Stando a Samuel è errato, o quantomeno del tutto opinabile, ritenere che i vini derivanti da agricoltura biodinamica siano difettosi. Ed è quanto emerso durante la degustazione svoltasi rigorosamente alla cieca. Non possiamo quindi esimerci dal sottolineare la pulizia di questi vini, tutti esenti da difetti organolettici che potrebbero pregiudicarne la piacevolezza; la sobrietà in fatto di maturazione del frutto, estrazioni, etc.; la chiara espressione del terroir; e la loro vitalità.

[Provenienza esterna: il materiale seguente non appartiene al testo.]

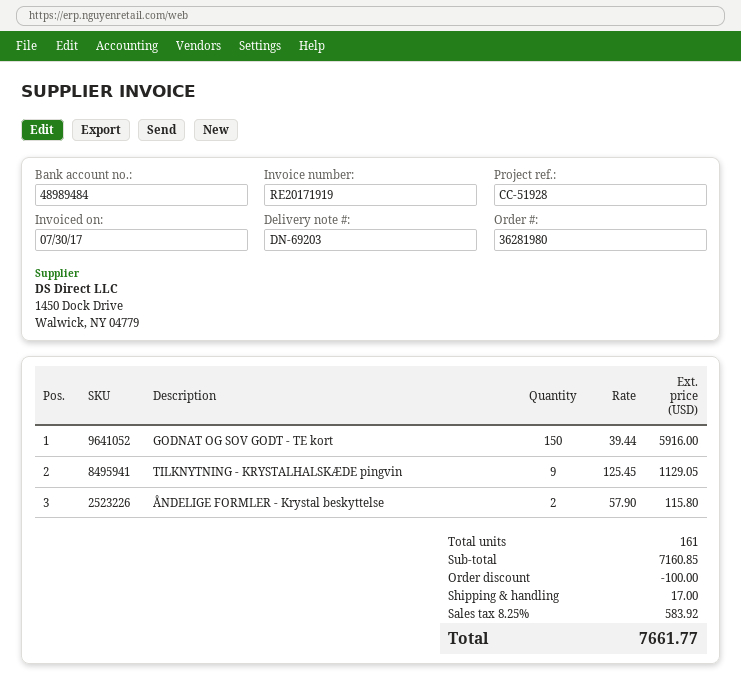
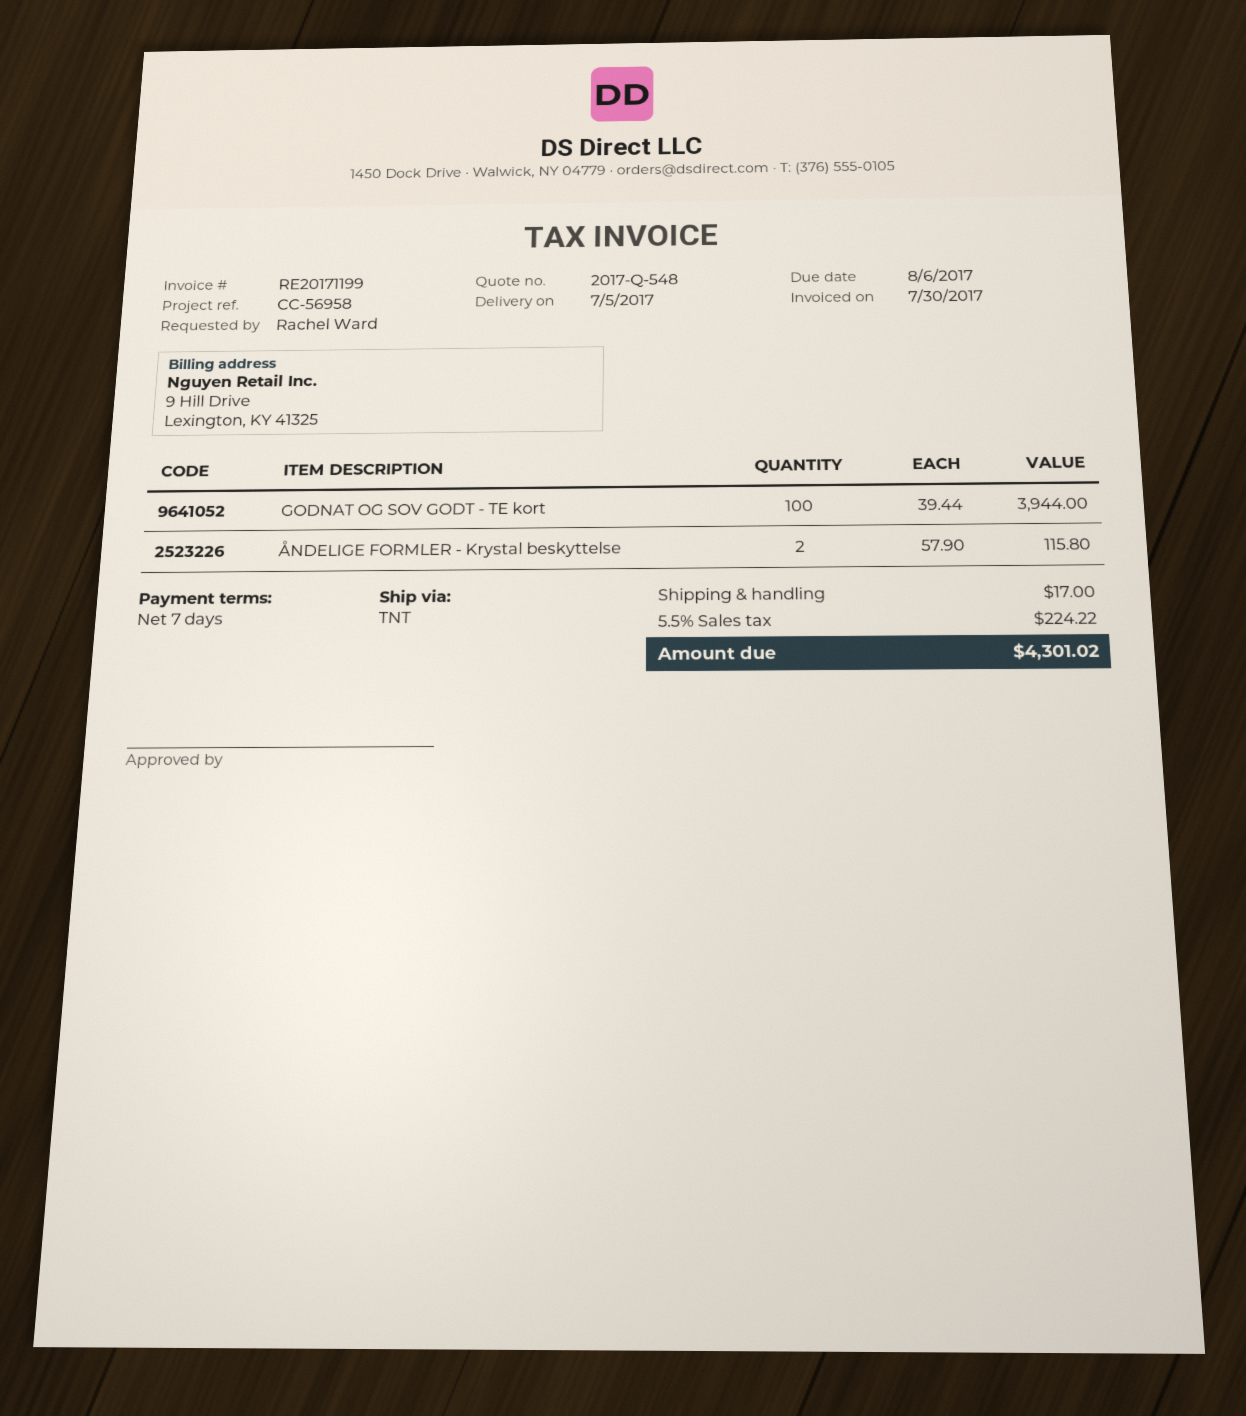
invoice number: RE20171919 -> RE20171199
reference: CC-51928 -> CC-56958
GODNAT OG SOV GODT - TE kort: 150 x 39.44 = 5916.00 -> 100 x 39.44 = 3944.00
TILKNYTNING - KRYSTALHALSKÆDE pingvin: 9 x 125.45 = 1129.05 -> none
discount: 100.00 -> none
tax: 8.25% = 583.92 -> 5.5% = 224.22
total: 7661.77 -> 4301.02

Cannonau di Sardegna DOC Le Anfore di Elena Casadei 2021 – Olianas
Gergei (Sud Sardegna)
cannonau

Rubino dalle belle trasparenze, ricorda i profumi dell’arancia sanguinella e dell’amarena, accompagnati da un tocco balsamico e un che di saggina. Virtuosa la gustativa che sembra fatta su misura: calibrata in tutto (notevole la tannicità che stringe con garbo), propone un finale lungo e saporito con echi di amarena. Detto enfaticamente: non è arduo pronosticargli una lunga vita.

Romagna DOC Sangiovese Superiore Primo Segno 2020 – Villa Venti
Roncofreddo (Forlì-Cesena)
sangiovese

Veste rubino con unghia granata. Poco concessivo, in principio, con una nota brodosa che offusca il profilo olfattivo. Dopo la riduzione, il primo profumo coerente è la rosa appassita. Poi, man mano che il vino prende aria, viene a galla una complessità fatta di fondi di caffè, liquirizia in bastoncino e un tocco rugginoso. Pieno di ritmo in bocca, trae la sua principale forza nella magnifica diffusione salina nel decorso. Un vino di tutti i giorni - e non c’è assolutamente nulla di banale in questa definizione -, sorprendente sotto ogni aspetto.

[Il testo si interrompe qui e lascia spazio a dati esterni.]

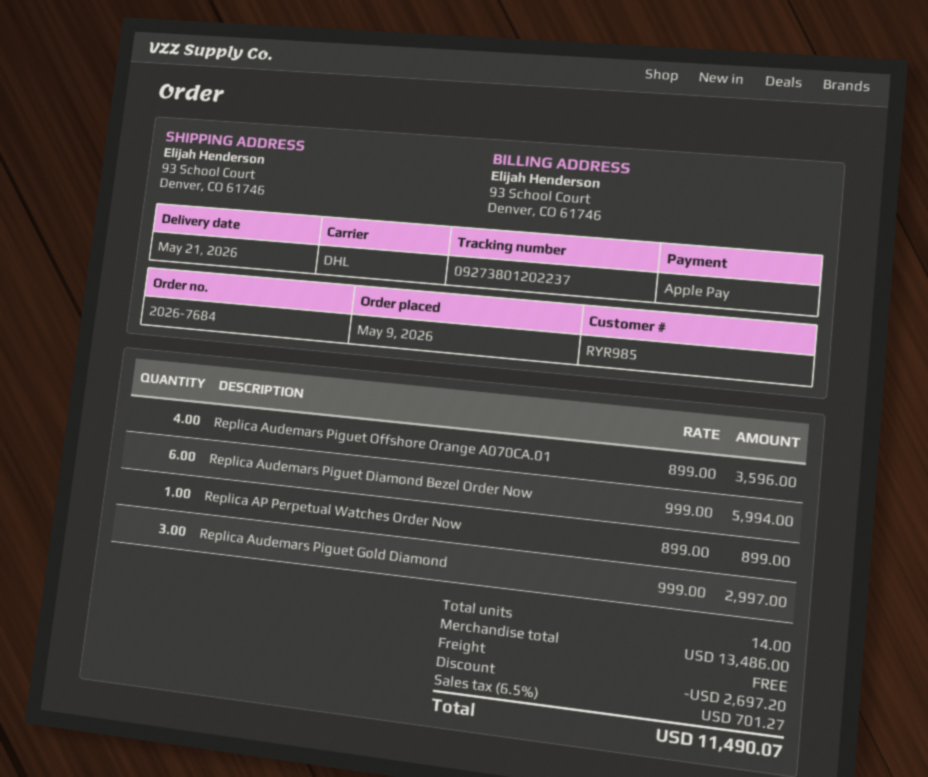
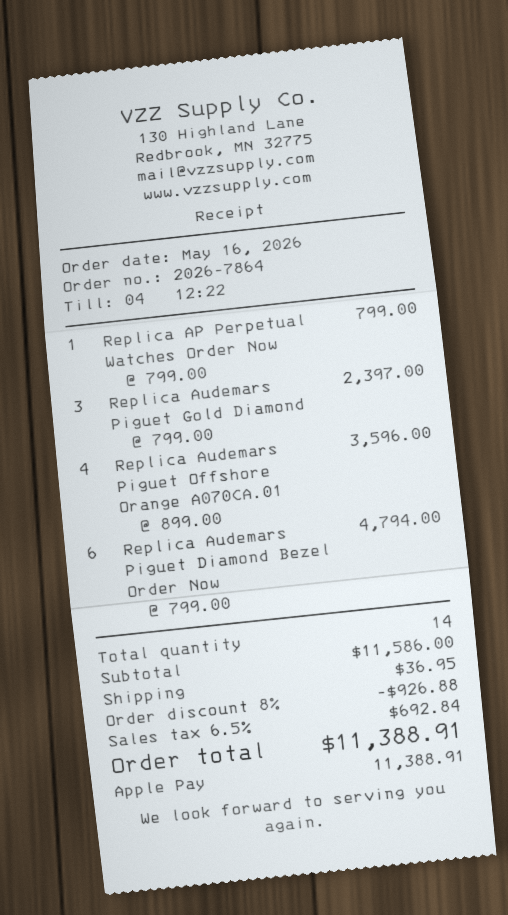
order number: 2026-7684 -> 2026-7864
order date: 2026-05-09 -> 2026-05-16
Replica Audemars Piguet Diamond Bezel Order Now: 6 x 999.00 = 5994.00 -> 6 x 799.00 = 4794.00
Replica AP Perpetual Watches Order Now: 1 x 899.00 = 899.00 -> 1 x 799.00 = 799.00
Replica Audemars Piguet Gold Diamond: 3 x 999.00 = 2997.00 -> 3 x 799.00 = 2397.00
subtotal: 13486.00 -> 11586.00
discount: 2697.20 -> 926.88
shipping: 0.00 -> 36.95
tax: 6.5% = 701.27 -> 6.5% = 692.84
total: 11490.07 -> 11388.91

Bordeaux-Côtes de Francs Cuvée Emilien 2021 – Château Le Puy
Saint-Cibard (Gironda)
merlot, cabernet franc, cabernet sauvignon, malbec, carmenère

Rubino cupo, limpido. Un bordolese gentile che non si esibisce. Delicati sono i profumi di violetta e foglia di pomodoro, hummus e aghi di pino. La gustativa conferma l’impressione di delicatezza: vive di materia tenue. Particolare nota di merito va al tannino, dalla tessitura fine. Un cenno di sottobosco fa capolino e rende il sorso persistente.

Viré-Clessé AOC Quintaine 2022 – Guillemot-Michel
Clessé (Saona e Loira)
chardonnay

Paglierino luminoso. Bouquet delicato - ancora agli albori -, giocato sulla soavità dei fiori della forsizia e sulla felce. Si affacciano poi note agrumate di cedro e, sporadicamente, spezie officinali. In bocca è ordinato e fa sventolare la bandiera di una freschezza che gli consentirà, agevolmente, di contrastare il tempo. Sfumatura non lunghissima, ma tersa, su un elemento minerale.

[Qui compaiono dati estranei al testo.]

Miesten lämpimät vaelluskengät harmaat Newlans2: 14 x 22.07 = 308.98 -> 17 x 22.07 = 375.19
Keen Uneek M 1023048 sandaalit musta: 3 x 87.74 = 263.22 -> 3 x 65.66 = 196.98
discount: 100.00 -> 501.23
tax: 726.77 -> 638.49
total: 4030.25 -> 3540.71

Alsace AOC Pinot Gris Roche Roulée 2021 – Domaine Zind-Humbrecht
Turckheim (Alto Reno)
pinot gris

Anch’esso paglierino. Profilo pronto su note di nespola, camomilla, anice e un indizio minerale che rammenta l’idrocarburo. Interessante l’incedere al palato con equilibrio quasi raggiunto: la freschezza non è la sua parte più forte, ma di converso la sapidità conferisce tensione. Buona chiusura sapida, echi di ananas.

Vigneti delle Dolomiti IGT Nosiola Fontanasanta 2018 – Foradori
Trento
nosiola

Veste paglierino con tracce dorate. Bella distensione con profumi raffinati di origano, fiori di tiglio, gesso e qualcosa che conviene segnalare: il frutto al centro (pesca bianca). Gustativa agile e la partita morbidezze-durezze si conclude con un 50-50. Per farsi ricordare, l’epilogo è lietamente iodato. Non accusa cedimenti.

Concludiamo questa interessante serata con alcune considerazioni. Due sono le cose più abbondanti del pianeta: l’acqua e la terra. Su di esse lasciamo purtroppo la nostra impronta, una macchia. E l’agricoltura biodinamica non è che un tentativo di cancellare la macchia umana. Rimandiamo quindi il lettore, interessato e di buona volontà, al libro di Adriano.